Only the lines below starting at the one that contains "- Sometimes calculating" and ending at the one that contains "Therefore, we can" are to be reproduced, exactly and with both ends kept.

* **PROVIDED ENTRIES**
►
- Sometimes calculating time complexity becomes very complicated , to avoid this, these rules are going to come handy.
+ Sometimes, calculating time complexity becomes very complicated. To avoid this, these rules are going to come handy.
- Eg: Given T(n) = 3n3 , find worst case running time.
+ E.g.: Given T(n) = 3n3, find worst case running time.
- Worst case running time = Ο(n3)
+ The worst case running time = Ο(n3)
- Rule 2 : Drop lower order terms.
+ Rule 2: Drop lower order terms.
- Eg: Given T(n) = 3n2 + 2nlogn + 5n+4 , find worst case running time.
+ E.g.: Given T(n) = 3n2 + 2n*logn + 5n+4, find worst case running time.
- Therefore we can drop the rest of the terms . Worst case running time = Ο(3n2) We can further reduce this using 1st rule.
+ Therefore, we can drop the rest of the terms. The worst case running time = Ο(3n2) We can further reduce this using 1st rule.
◄
►
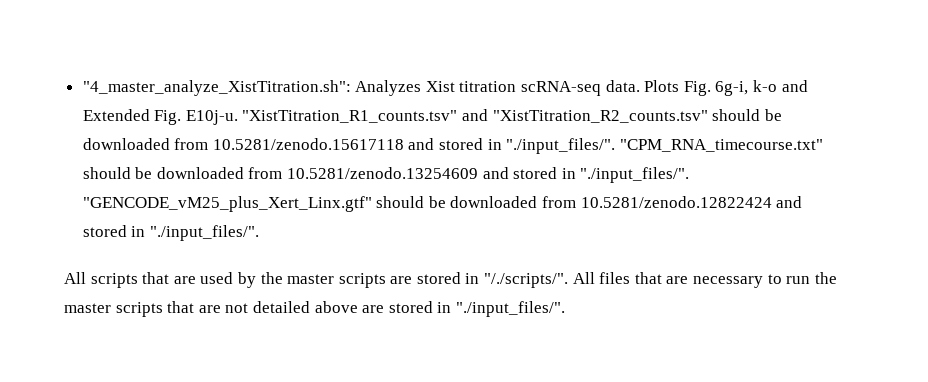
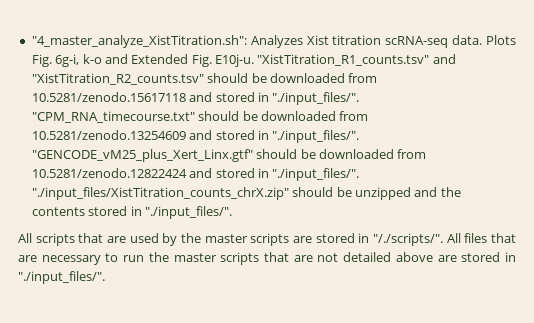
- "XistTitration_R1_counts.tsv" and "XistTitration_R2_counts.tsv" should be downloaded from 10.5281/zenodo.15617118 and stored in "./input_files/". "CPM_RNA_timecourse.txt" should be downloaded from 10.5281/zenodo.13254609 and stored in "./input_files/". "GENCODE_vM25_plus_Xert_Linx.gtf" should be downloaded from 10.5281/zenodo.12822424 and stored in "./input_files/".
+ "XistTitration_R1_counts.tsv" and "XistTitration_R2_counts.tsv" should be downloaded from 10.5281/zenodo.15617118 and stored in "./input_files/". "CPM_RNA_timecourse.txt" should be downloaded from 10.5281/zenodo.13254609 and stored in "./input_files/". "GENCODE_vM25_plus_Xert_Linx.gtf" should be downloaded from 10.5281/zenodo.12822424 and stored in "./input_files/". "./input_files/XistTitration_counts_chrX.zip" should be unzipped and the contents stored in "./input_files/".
◄
►
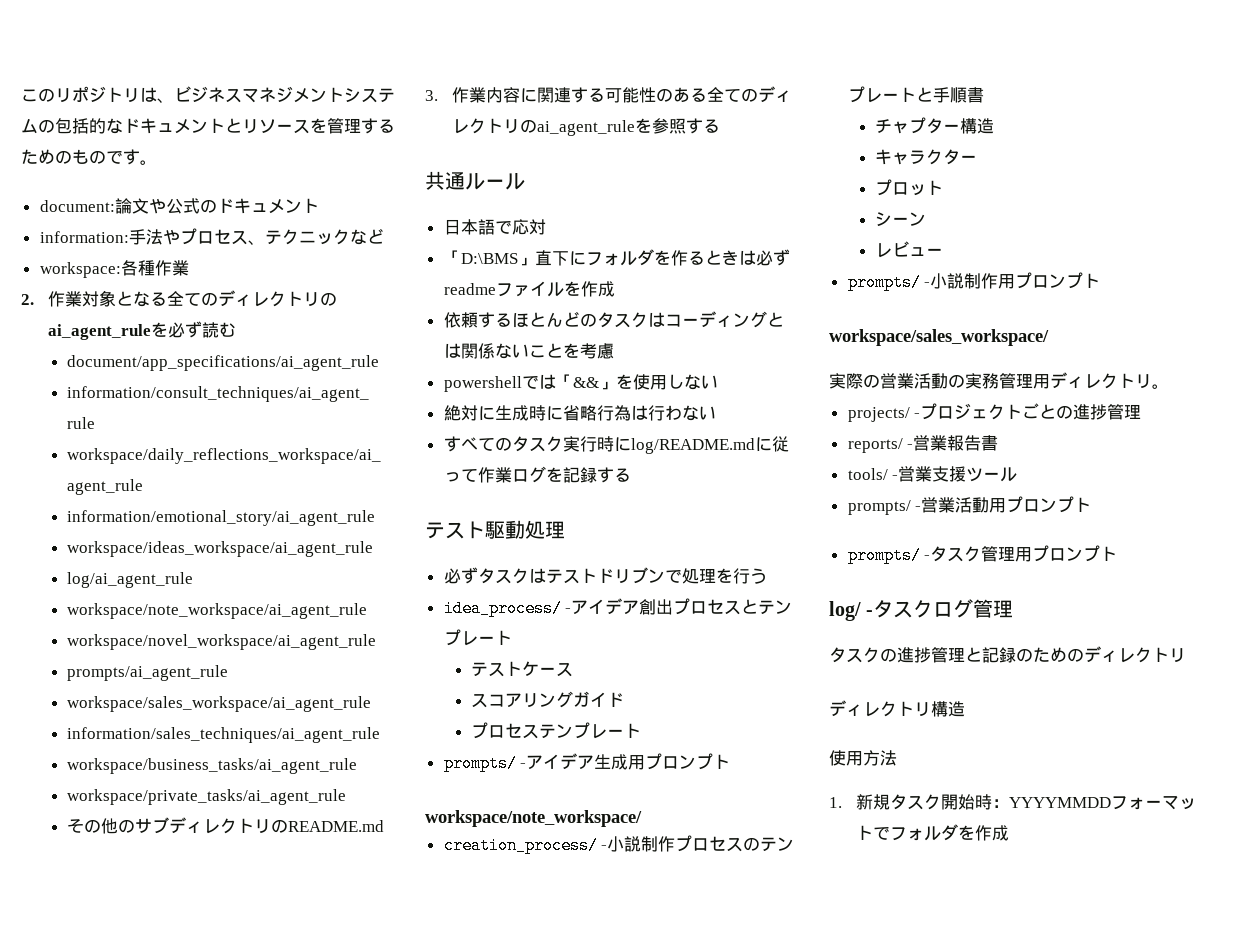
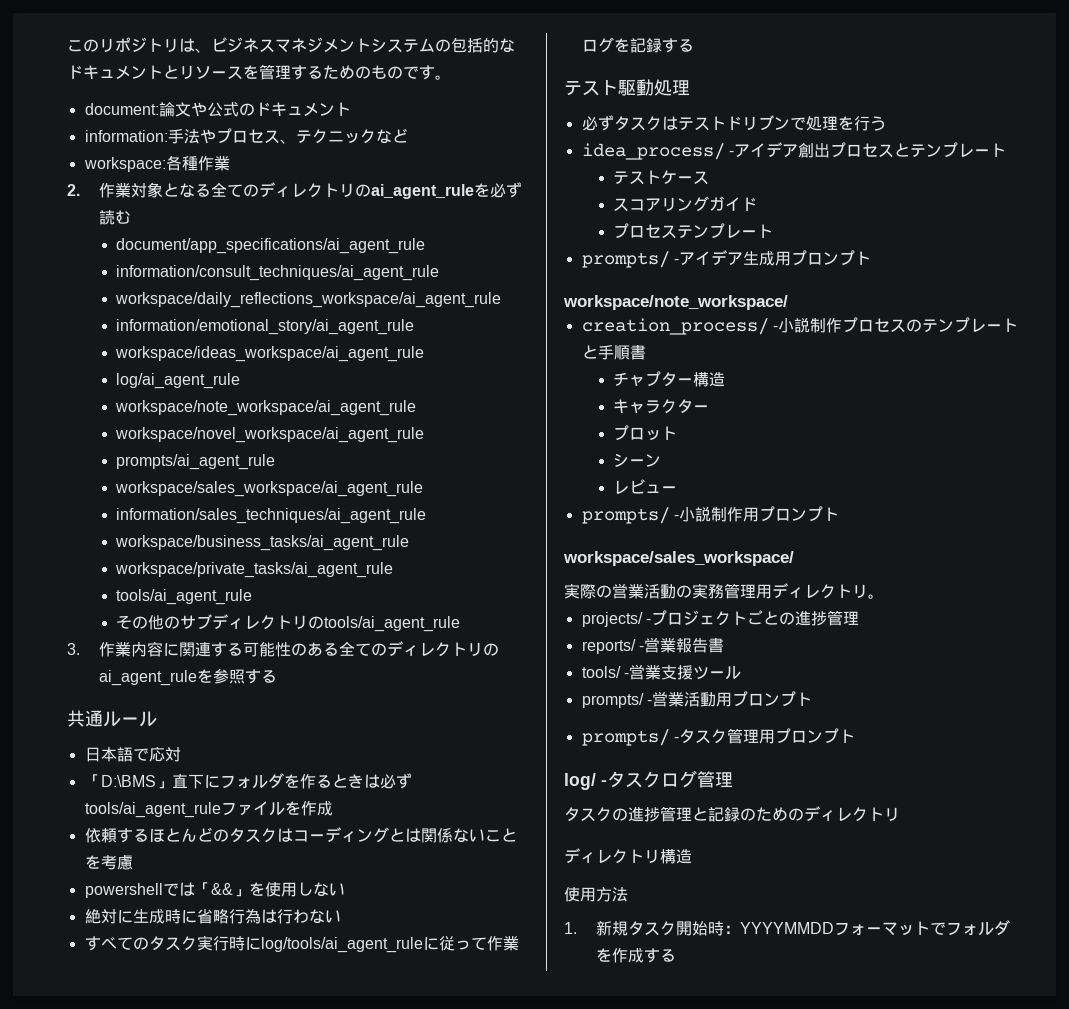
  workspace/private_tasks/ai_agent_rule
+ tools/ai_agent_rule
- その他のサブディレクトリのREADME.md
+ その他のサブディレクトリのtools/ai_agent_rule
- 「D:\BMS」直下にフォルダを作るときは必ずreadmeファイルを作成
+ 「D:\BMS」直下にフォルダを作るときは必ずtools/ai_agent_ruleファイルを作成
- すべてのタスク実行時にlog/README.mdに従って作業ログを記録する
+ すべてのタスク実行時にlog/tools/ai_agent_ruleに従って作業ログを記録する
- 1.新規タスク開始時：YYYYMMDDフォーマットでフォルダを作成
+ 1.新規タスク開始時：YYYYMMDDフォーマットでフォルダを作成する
◄
* **ANSWER TO THE PROBLEM**
- Sometimes calculating time complexity becomes very complicated , to avoid this, these rules are going to come handy.
+ Sometimes, calculating time complexity becomes very complicated. To avoid this, these rules are going to come handy.
- Eg: Given T(n) = 3n3 , find worst case running time.
+ E.g.: Given T(n) = 3n3, find worst case running time.
- Worst case running time = Ο(n3)
+ The worst case running time = Ο(n3)
- Rule 2 : Drop lower order terms.
+ Rule 2: Drop lower order terms.
- Eg: Given T(n) = 3n2 + 2nlogn + 5n+4 , find worst case running time.
+ E.g.: Given T(n) = 3n2 + 2n*logn + 5n+4, find worst case running time.
- Therefore we can drop the rest of the terms . Worst case running time = Ο(3n2) We can further reduce this using 1st rule.
+ Therefore, we can drop the rest of the terms. The worst case running time = Ο(3n2) We can further reduce this using 1st rule.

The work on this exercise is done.